Я не разберу, получил ли ты мое письмо, где я объяснял все подробно. Если хочешь, я до репетиций приеду к тебе переговорить о «Чайке» и моем плане постановки[192].
У нас будет 20 «утр» для молодежи с conference[193] перед пьесой. В эти утра мы дадим «Антигону», «Шейлока», Бомарше, Островского, Гольдони, «Уриэля»[194] и т. д. Профессора будут читать перед пьесой небольшие лекции. Я хочу в одно из таких утр дать и тебя, хотя еще не придумал, кто скажет о тебе слово — Гольцев или кто другой. Ответь же немедленно.
Твой
Привет всему вашему дому от меня и жены. В субботу я уезжаю из Москвы, самое позднее в воскресенье.
Милый Антон Павлович!
Только сегодня отправил тебе письмо и вот получил твое.
{105} Ты не разрешаешь постановки? Но ведь «Чайка» идет повсюду. Отчего же ее не поставить в Москве? И у пьесы уже множество поклонников: я их знаю. О ней были бесподобные отзывы в харьковских и одесских газетах.
Что тебя беспокоит? Не приезжай к первым представлениям — вот и все Не запрещаешь же ты навсегда ставить пьесу
Зачем же одну Москву так обижать?
Твои доводы вообще не действительны, если ты не скрываешь самого простого, что ты не веришь в хорошую постановку пьесы мною. Если же веришь — не можешь отказать мне.
Извести, ради бога, скорее, т. е., вернее, — перемени ответ. Мне надо выдумывать макетки и заказывать декорацию первого акта скорее.
Как же твое здоровье?
Поклон всем.
Твой
21 мая
Екатеринославской губ. Почт. ст. Большой Янисоль
Милый друг Саша!
Я собирался написать тебе еще в Москве. Потом решил, что вернее будет поговорить лично, с глазу на глаз. Но работа до одури отнимала у меня решительно все время. А между тем необходимость высказаться и — главное — вызвать тебя на ответ мозжит меня.
Между нами пробежала черная кошка. Кто эта кошка — Погожев или Алексеев, Кугульский или Гурлянд, или Кондратьев, — я не умею разобраться. Я ничего не знаю.
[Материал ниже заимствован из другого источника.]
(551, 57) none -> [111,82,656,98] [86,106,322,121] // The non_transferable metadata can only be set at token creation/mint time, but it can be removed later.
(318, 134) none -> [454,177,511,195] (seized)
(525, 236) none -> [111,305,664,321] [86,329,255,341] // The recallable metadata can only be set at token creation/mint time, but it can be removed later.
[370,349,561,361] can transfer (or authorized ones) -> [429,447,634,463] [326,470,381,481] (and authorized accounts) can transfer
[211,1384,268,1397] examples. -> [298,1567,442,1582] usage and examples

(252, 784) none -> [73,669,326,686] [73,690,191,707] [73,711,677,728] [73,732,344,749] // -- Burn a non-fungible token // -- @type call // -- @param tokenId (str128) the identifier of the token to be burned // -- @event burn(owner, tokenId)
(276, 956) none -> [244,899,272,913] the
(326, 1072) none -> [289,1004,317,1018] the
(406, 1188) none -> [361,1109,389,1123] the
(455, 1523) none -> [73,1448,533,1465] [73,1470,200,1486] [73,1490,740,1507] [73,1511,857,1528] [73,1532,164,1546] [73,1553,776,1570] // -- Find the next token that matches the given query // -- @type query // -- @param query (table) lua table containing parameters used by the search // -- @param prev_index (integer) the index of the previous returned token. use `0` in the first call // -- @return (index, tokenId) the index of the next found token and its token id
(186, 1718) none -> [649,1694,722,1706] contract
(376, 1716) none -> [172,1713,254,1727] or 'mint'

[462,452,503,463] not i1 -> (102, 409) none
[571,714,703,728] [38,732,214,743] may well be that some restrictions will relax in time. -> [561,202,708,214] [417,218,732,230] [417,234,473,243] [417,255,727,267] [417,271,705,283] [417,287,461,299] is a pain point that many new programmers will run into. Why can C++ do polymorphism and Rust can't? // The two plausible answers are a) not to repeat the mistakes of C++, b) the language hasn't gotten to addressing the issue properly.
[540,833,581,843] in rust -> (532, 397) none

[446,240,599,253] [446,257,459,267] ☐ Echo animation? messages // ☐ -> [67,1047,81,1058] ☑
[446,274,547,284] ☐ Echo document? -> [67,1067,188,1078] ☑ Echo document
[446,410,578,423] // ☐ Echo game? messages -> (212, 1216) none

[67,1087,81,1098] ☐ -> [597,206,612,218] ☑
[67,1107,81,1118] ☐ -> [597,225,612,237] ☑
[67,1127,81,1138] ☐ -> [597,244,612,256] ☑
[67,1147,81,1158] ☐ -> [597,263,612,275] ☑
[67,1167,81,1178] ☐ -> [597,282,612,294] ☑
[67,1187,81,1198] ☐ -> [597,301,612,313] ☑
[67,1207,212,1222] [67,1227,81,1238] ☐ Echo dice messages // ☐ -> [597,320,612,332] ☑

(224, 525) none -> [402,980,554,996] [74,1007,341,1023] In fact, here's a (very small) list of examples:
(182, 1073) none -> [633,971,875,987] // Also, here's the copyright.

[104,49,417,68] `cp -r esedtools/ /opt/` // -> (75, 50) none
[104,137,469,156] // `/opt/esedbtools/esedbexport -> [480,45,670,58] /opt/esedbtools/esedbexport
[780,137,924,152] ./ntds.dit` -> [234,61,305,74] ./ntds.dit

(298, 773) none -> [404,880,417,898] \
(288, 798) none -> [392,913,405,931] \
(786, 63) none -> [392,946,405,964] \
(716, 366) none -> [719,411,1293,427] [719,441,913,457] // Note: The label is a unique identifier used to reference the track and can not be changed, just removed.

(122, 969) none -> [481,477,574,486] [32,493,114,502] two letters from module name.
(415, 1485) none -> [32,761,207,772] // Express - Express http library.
Нет никаких {106} фактов твоей перемены ко мне, потому что со второго дня пасхи мы не встречались и не сталкивались ни лично, ни через чье-нибудь посредство. Я даже не могу определенно указать на какие-нибудь сплетни. И тем не менее чувствую, слышу, как это носится в воздухе, что нашим отношениям угрожает сильное отклонение в дурную сторону.
Я этого решительно не хочу. Смею думать, что и тебе это не доставит радости.
Ты понимаешь, конечно, что не родственные отношения я хочу спасти, а те, которые медленно, но крепко устанавливались между нами в течение 15 лет. Это не пустяк. Ни ты, ни я уже не в таких годах, чтобы пренебрегать дружеской привязанностью, почти не омраченною за столько лет, несмотря на многие несходства привычек и наклонностей.
Я всегда очень высоко ценил нашу близость, и мне никогда не могло бы прийти в голову, что между нами может наступить что-либо похожее на разрыв, на чем бы мы ни столкнулись. Я думал, что мы при всяких обстоятельствах сумеем отделить важное от не важного и к первому, во всяком случае, отнести нашу близость.
Что произошло? Давай разберемся.
Конкуренция?
Мы с тобой конкурируем несколько лет на школах. И если сторонники Императорской школы относились к Филармонической, игнорируя ее, то и друзья последней отвечали Императорской тем же. И у тебя и у меня есть и приверженцы и излишне услужливые друзья, способные только сеять вражду, — однако это не мешало нам, не охладевая к своим работам, находить в них же полную и чрезвычайно почтенную общность.
Мы относились презрительно к болтовне, уважали друг друга и от конкуренции брали только то, что способствовало улучшению дела.
Может быть, это происходило оттого, что конкурировали только ты да я. Между нами не было даже третьего лица. Теперь же появилась масса третьих лиц.
Дело, конечно, в новых театрах[198]. Разберемся и в этом и постараемся быть беспристрастными.
{107} В течение всей зимы я только одному тебе сообщал все подробности своего проекта и разработки его с Алексеевым. Я встречал полнейшее сочувствие с твоей стороны. Лучшим доказательством этого сочувствия была твоя модель театра. Она ярче всего говорит о твоем отношении к моим планам.
Вдруг надо мной разразилась гроза. Как раз в то время, когда дело было совсем на мази, у нас вырвали театр — единственный, в котором можно было без всякого риска начинать дело[199].
С этой минуты мы с тобой не видимся. Случайно, конечно. Я был так занят спектаклями, что едва хватало времени, чтоб исполнять другие обязанности и обдумать новое положение.